▸ **Exercise directions**: Find every line in the entries that holds the string "editor" and report it.

▸ **Data in this exercise**:
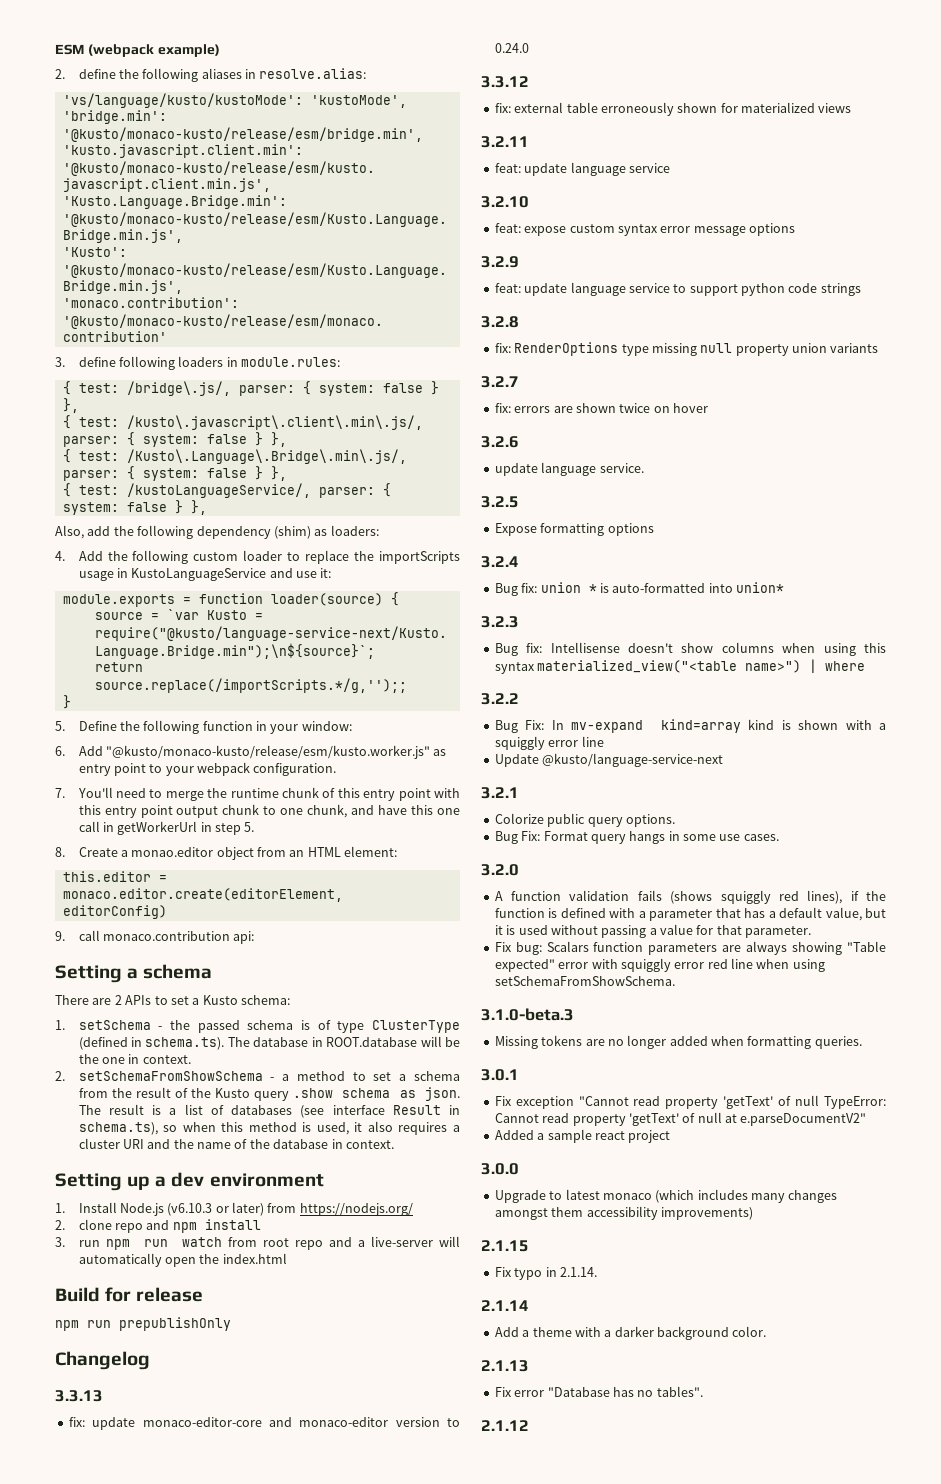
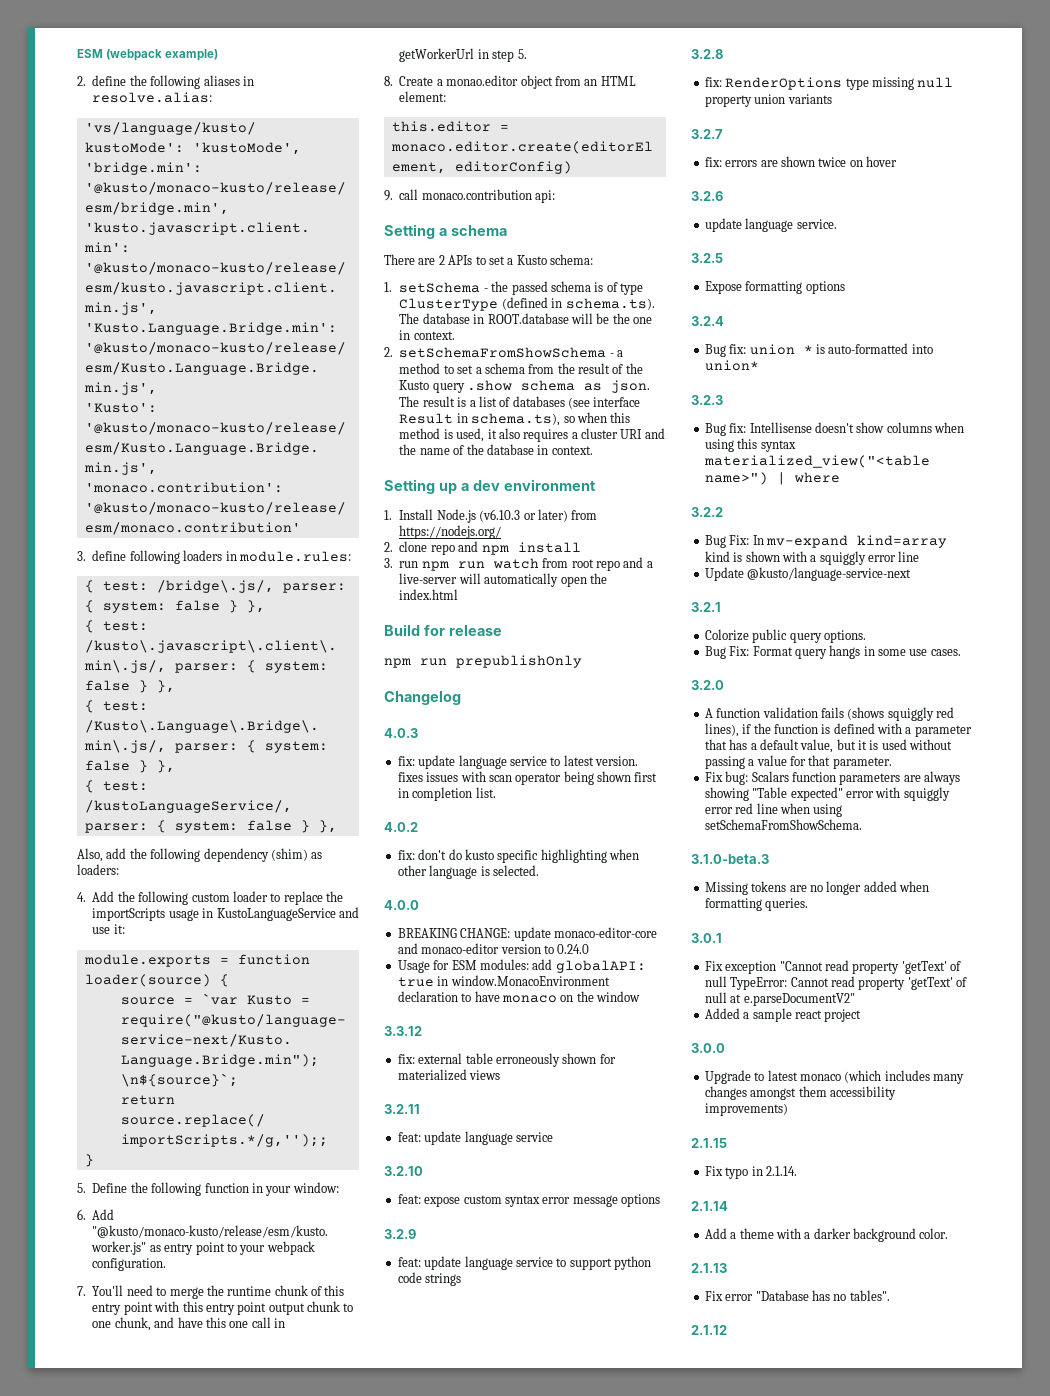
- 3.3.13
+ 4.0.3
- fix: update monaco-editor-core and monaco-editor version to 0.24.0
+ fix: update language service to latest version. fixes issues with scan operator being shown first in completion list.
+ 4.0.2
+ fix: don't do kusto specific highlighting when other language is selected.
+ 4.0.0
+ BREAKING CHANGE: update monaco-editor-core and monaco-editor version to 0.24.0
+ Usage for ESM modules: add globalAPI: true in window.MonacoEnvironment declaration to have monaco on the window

▸ **Written solution**:
- fix: update monaco-editor-core and monaco-editor version to 0.24.0
+ BREAKING CHANGE: update monaco-editor-core and monaco-editor version to 0.24.0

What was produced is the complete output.